“Mention art to a film magnate, and he will laugh in your face. ‘Listen, brother,’ he will say, after the guffaws have subsided, ‘the motion pictures are made for the square-heads out in Kalamazoo, not for the highbrows in Greenwich Village – and the square-heads want entertainment, not art.’ It is useless to argue that art may conceivably be entertainment; art, in Hollywood, is regarded as a dull, dry, esoteric and highly unprofitable property which is to be shunned religiously by all those who have the best interests of the exhibitor’s box office at heart. Charlie Chaplin is, and always has been, the living refutation of this absurd doctrine.”

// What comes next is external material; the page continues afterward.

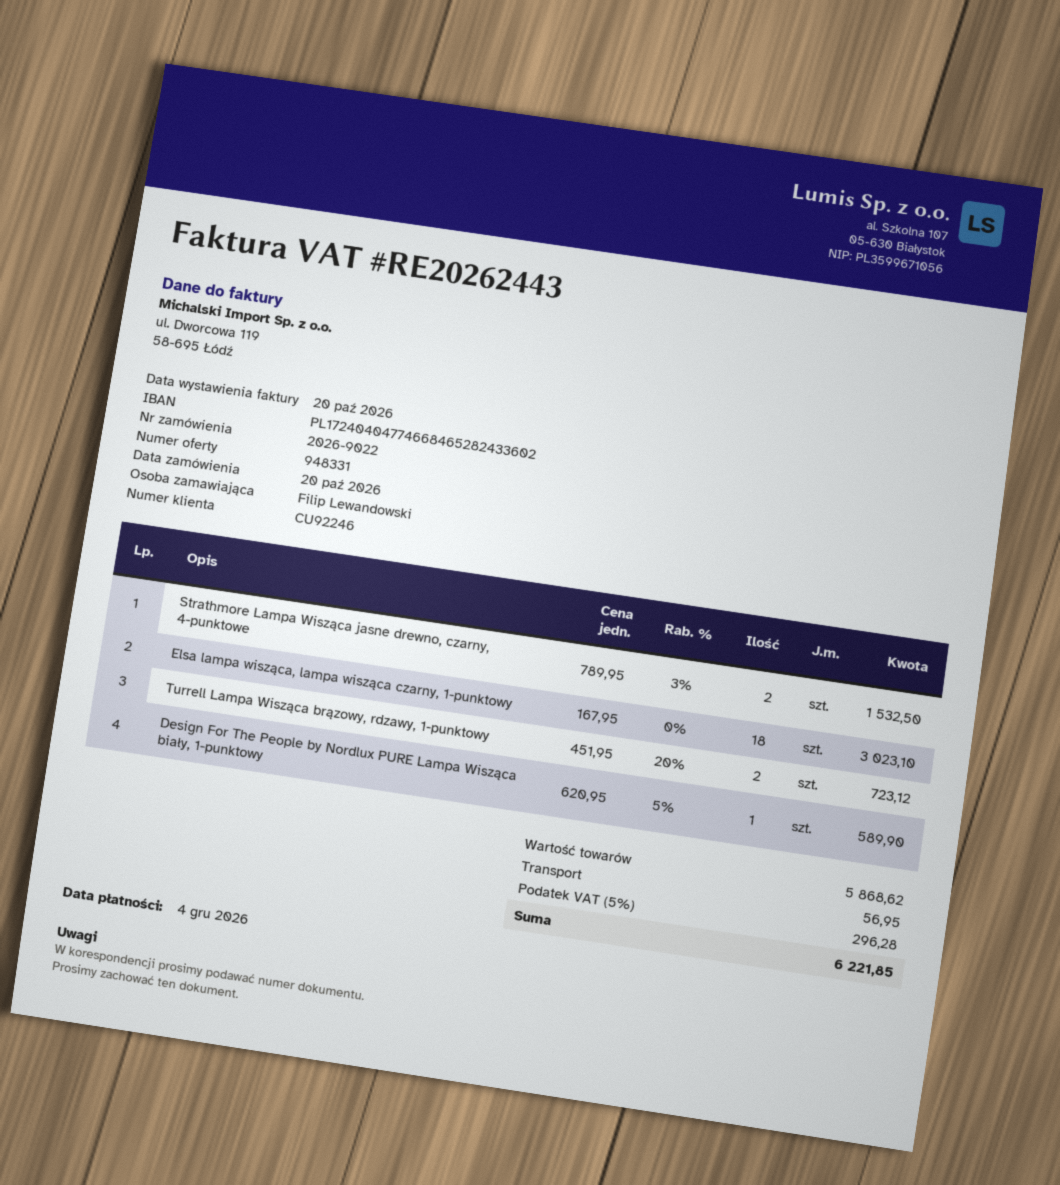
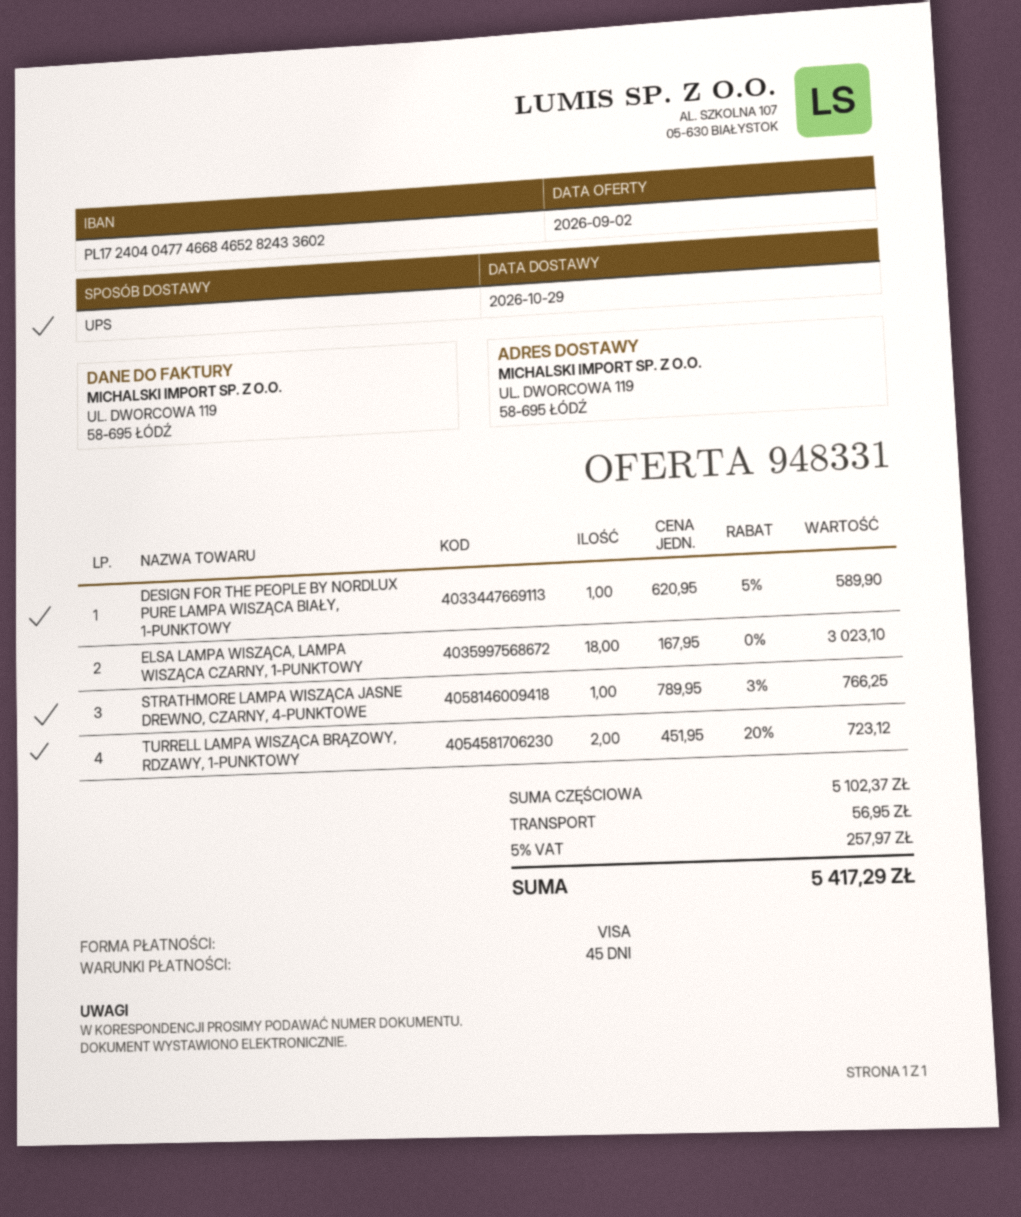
Strathmore Lampa Wisząca jasne drewno, czarny, 4-punktowe: 2 x 789.95 - 3% = 1532.50 -> 1 x 789.95 - 3% = 766.25
subtotal: 5868.62 -> 5102.37
tax: 5% = 296.28 -> 5% = 257.97
total: 6221.85 -> 5417.29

– R.E. Sherwood, writing in Vanity Fair during the run-up to Charlie Chaplin’s 1925 film, The Gold Rush.
In other, rather more modern Vanity Fair news, the New Mexico Nurse sends word that the Summer of Death has claimed Dominick Dunne. Dunne was one of what is surely a dying breed – not just a journalist who covered celebrities, but a celebrity journalist.
I shall miss Dominick Dunne. The number of places he went and people he mingled with – just in any particular month – was mind boggling. My sister had a standard quip when the new Vanity Fair would come out…"Wonder where he dined this time…probably seated between the Pope and Joan Collins."